**Problem requirements**
Copy every line of the entries that has the string "selector" in it.

**Given information**
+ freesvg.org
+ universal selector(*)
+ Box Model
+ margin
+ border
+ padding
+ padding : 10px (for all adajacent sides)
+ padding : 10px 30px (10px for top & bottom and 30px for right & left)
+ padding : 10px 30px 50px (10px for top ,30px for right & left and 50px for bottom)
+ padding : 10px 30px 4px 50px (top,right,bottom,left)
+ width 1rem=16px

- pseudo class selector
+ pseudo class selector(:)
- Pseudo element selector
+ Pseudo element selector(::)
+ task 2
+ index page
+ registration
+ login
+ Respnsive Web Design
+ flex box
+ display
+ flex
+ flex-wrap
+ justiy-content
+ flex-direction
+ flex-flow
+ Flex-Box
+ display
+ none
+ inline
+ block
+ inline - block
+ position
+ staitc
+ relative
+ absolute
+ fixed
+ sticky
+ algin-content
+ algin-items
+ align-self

**Response to the task**
+ universal selector(*)
- pseudo class selector
+ pseudo class selector(:)
- Pseudo element selector
+ Pseudo element selector(::)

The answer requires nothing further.